What the exercise asks: Pictures in the records are to be excluded from an otherwise exact copy.

** Opening Data provided block **

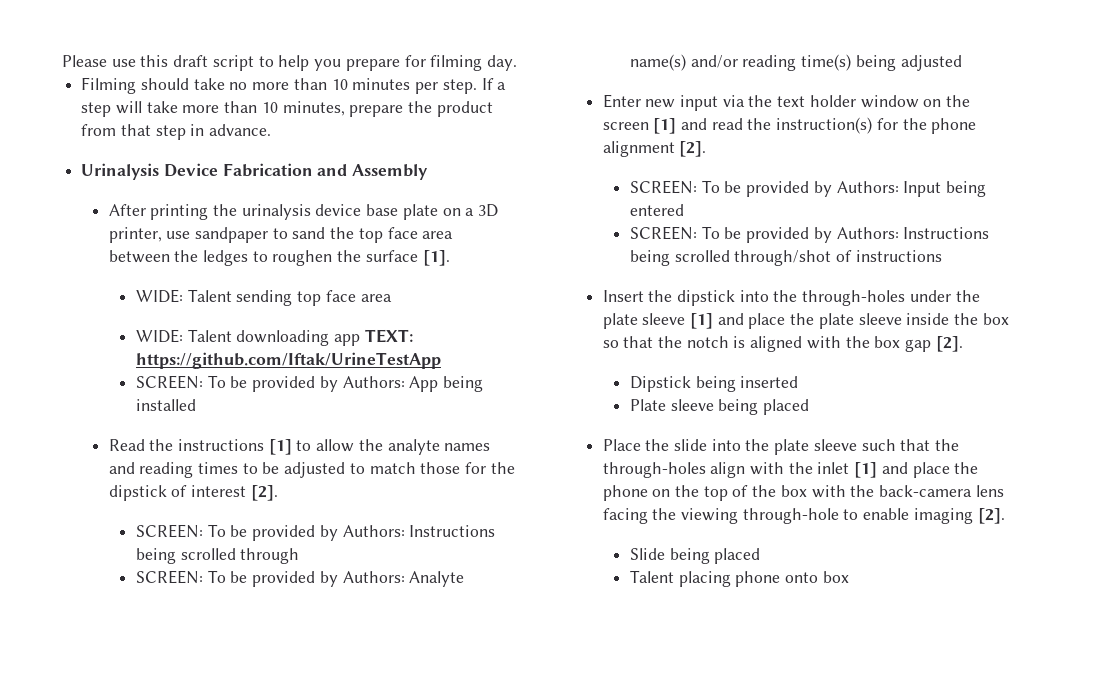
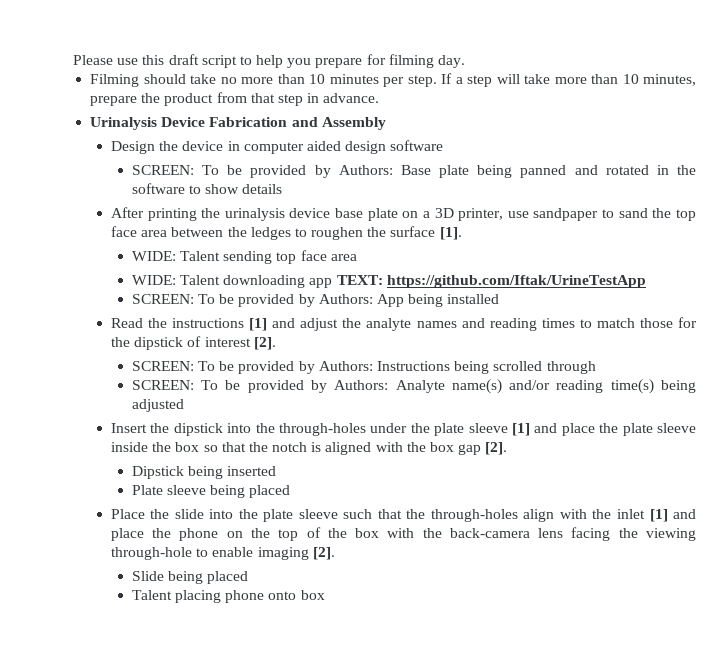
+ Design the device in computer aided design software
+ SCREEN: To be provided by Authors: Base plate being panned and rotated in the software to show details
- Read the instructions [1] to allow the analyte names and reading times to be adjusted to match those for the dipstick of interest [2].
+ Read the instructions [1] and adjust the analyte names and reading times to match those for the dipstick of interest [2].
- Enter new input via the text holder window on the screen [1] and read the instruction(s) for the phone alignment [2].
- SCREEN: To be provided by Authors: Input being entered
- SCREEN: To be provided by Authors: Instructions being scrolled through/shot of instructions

** Closing Data provided block **

Response to the task:
+ Design the device in computer aided design software
+ SCREEN: To be provided by Authors: Base plate being panned and rotated in the software to show details
- Read the instructions [1] to allow the analyte names and reading times to be adjusted to match those for the dipstick of interest [2].
+ Read the instructions [1] and adjust the analyte names and reading times to match those for the dipstick of interest [2].
- Enter new input via the text holder window on the screen [1] and read the instruction(s) for the phone alignment [2].
- SCREEN: To be provided by Authors: Input being entered
- SCREEN: To be provided by Authors: Instructions being scrolled through/shot of instructions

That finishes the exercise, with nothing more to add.